Write out the stretch of lines below that begins at the line with "[26,182,186,206] // EmojiStory" and ends at the line with "(866, 69) none", including both, exactly as given and nothing more.

» Provided data:
┌──
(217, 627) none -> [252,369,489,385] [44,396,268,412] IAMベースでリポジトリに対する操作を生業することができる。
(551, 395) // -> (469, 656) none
└──
┌──
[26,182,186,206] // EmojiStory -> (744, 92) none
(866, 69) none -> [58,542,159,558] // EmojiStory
└──
┌──
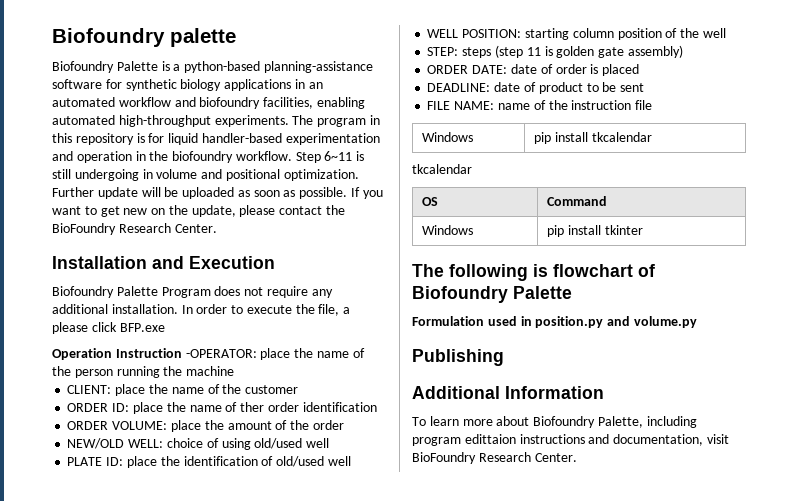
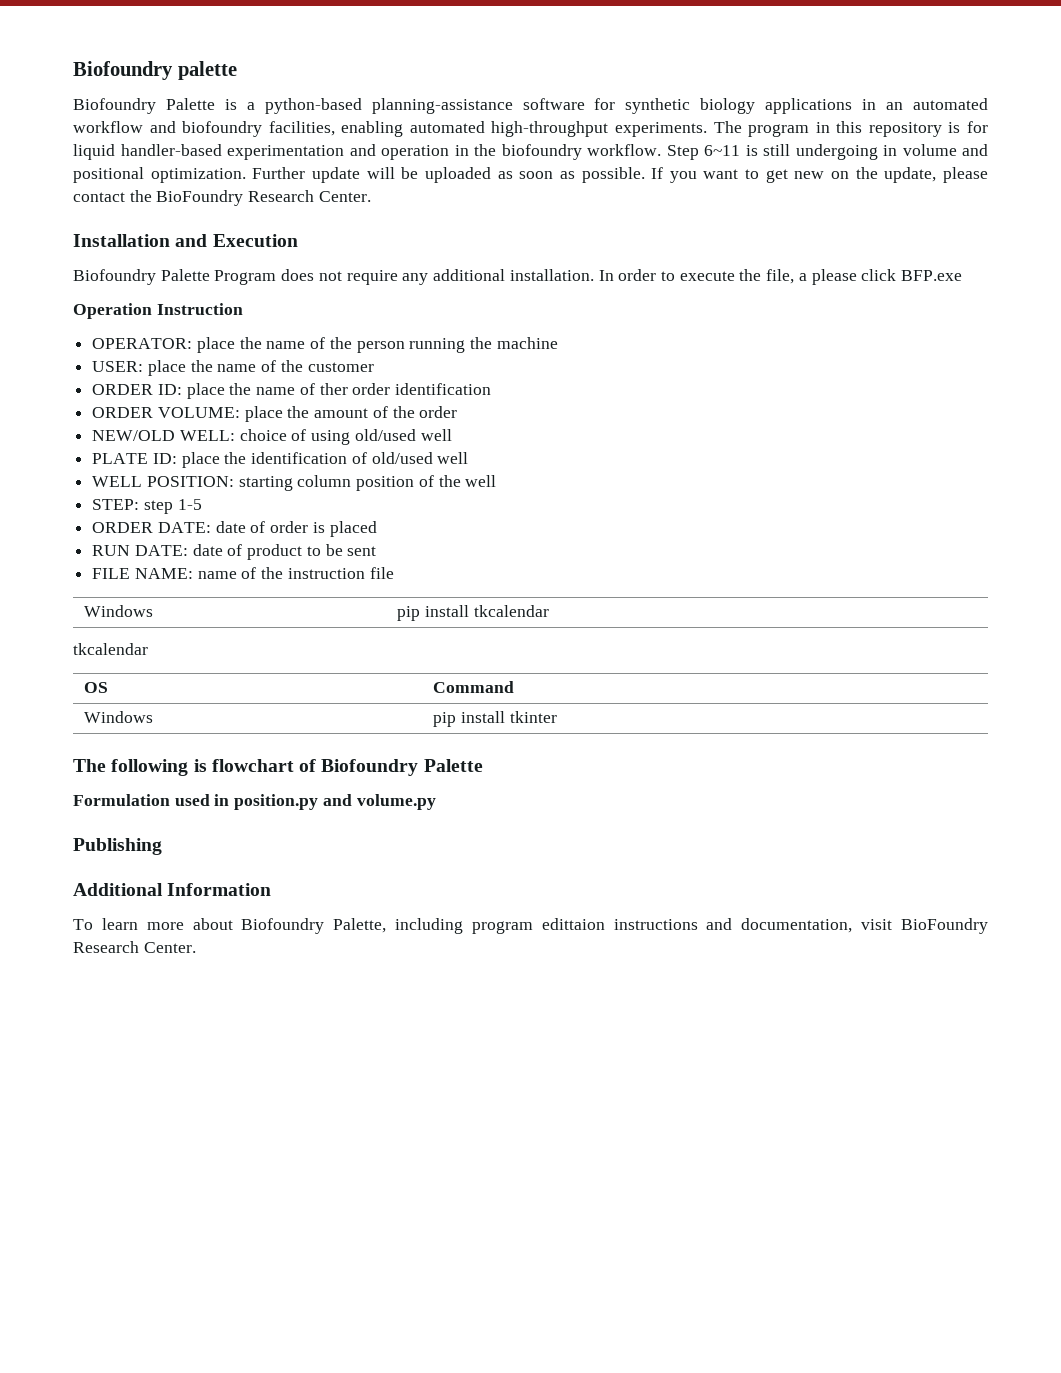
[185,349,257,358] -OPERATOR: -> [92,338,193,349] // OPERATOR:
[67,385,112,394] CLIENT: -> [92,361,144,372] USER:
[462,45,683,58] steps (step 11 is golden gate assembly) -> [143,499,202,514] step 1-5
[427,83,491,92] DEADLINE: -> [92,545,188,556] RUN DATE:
└──
» Answer area:
[26,182,186,206] // EmojiStory -> (744, 92) none
(866, 69) none -> [58,542,159,558] // EmojiStory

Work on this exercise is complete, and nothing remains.